Continuing on, we were able to see the Stone Circles of Brodgar and Stromness, These huge circles of stone pre-date Stonehenge by centuries.
And then we reach our goal, Scara Brae.


Scara Brae was discovered by accident when a huge storm uncovered stone dwellings buried by sand and soil, which were beginning to erode away. The dwellings are over 5,000 years old, created to shelter from wind and cold, to store goods, and to house families. There are areas created for food preparation, food storage and cooking, areas for sleeping, and a special area for crafting items like pottery and tools to make life easier.


Many people today think we are smarter than earlier man, but when I look at the smart things these people created to make their lives livable, I believe they were every bit as smart as we are, and in some ways, smarter.


Look how closely these stones fit together to keep the earth out of their houses, fitted without mortar. Our archaeologist guide tells us there is no way to date a stone wall like this, that the inhabitants of the Orkneys build their walls the same way to this day, only now they also use mortar. Traditionally, they will put pointy flat stones on top, vertically, to discourage sheep and cattle from trying to get in (or out). In the museum there are artifacts – combs, needles, tools – which help date the findings.

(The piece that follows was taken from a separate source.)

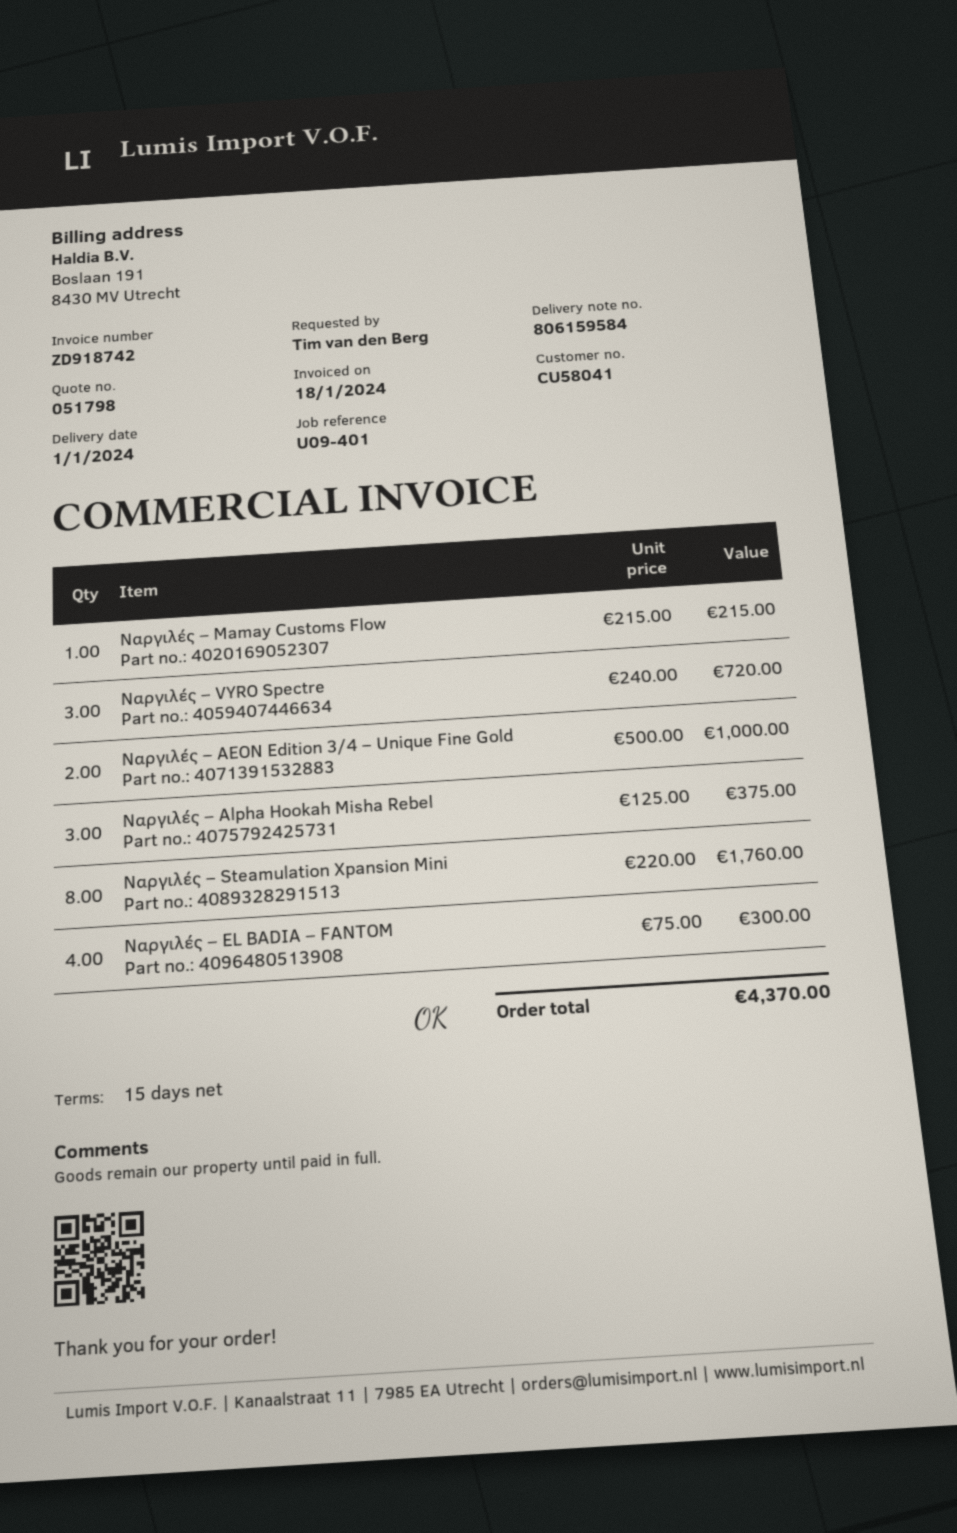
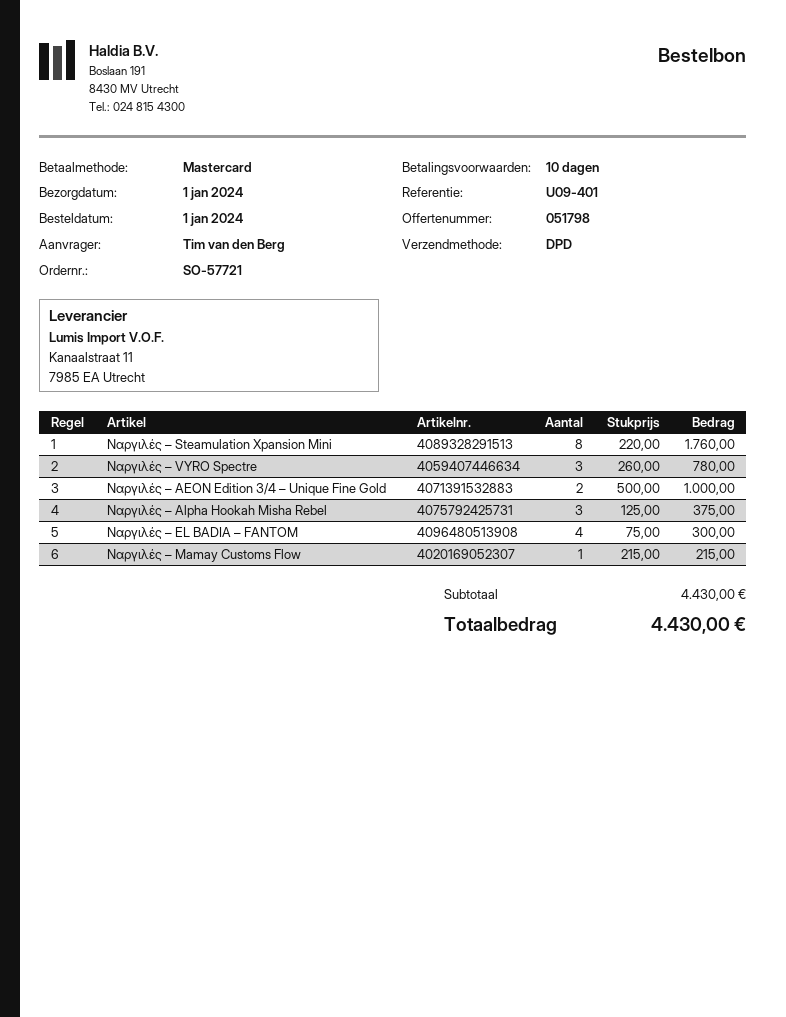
payment terms: 15 days -> 10 days
Ναργιλές – VYRO Spectre: 3 x 240.00 = 720.00 -> 3 x 260.00 = 780.00
total: 4370.00 -> 4430.00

It is a beautiful location, by the sea. It was a thrilling visit.





























”Graham Watt, the 7th Laird of Breckness, who unearthed the world famous neolithic of Skara Brae in 1850 put in a seawall to forestall further erosion and archaeological experts have excavated several of the houses, although more exist still underground.” (I believe this quote came from a Scara Brae booklet, but I am not sure. 🤔)
On the way back, our bus drives slowly by a series of Neolithic marvels, the Stones of Stenness, the Ring of Brodgar and the tomb at Maeshowe. The bus isn’t allowed to stop because separate bus tours go to those sites (bureaucracy is international!)
(For a lot of fun, read Ann Cleeves newest book in the Shetland/Orkneys Inspector Perez series, The Killing Stones. It is better if you read all the Ann Cleeves Shetland series first, but I read this as a standalone and then started reading the Shetland series, and it worked just fine. )
“The Stones of Stenness are part of one of Europe’s richest archeological landscapes—the legacy of a Neolithic society that flourished between 3800 and 2200 B.C., after the introduction of agriculture but before the advent of metal tools. A mile to the northwest, on higher ground, is another mesmerizing assemblage of megaliths in open space: the Ring of Brodgar, a stone circle some three hundred and forty feet in diameter. To the east is the tomb at Maeshowe, where, beneath a grass-covered mound, Stenness-size slabs anchor a thirteen-foot-high chamber with a corbelled roof. Like Stonehenge and other Late Stone Age sites, Maeshowe has a solar alignment: on the midwinter solstice, the setting sun shines down the entrance passage. Together, these monuments, which are part of a UNESCO World Heritage complex called the Heart of Neolithic Orkney, seem to constitute a minimalist holy land.” (Another regrettably unsourced quote.)
Back in Kirkwall, we decided to have lunch and return to the boat later. We found an Italian restaurant and feasted on Caprese Salad; AdventureMan had a specialty Seafood pasta and I had Spaghetti Aglio Oglio. After lunch, we visited St. Magnus Cathedral, one of the oldest churches in the British Isles. There was a community flower show/competition – the sort of event I love. Groups and individuals created lavish floral displays around the church and won prizes for the best in several categories. It was magnificent and the cathedral was full of people! Then, to celebrate, we had ice cream at the famous Daily Scoop.
Kirkwall is a place to which we would happily return. There is so much more to see and learn.
If you think I am amazing because I remember all these details, you will be happy to know that I have forgotten much, but that I kept a daily journal that reminds me of the details of our daily life on board the ship and at our destinations. Honestly, now we have trouble remembering which day we were in which city.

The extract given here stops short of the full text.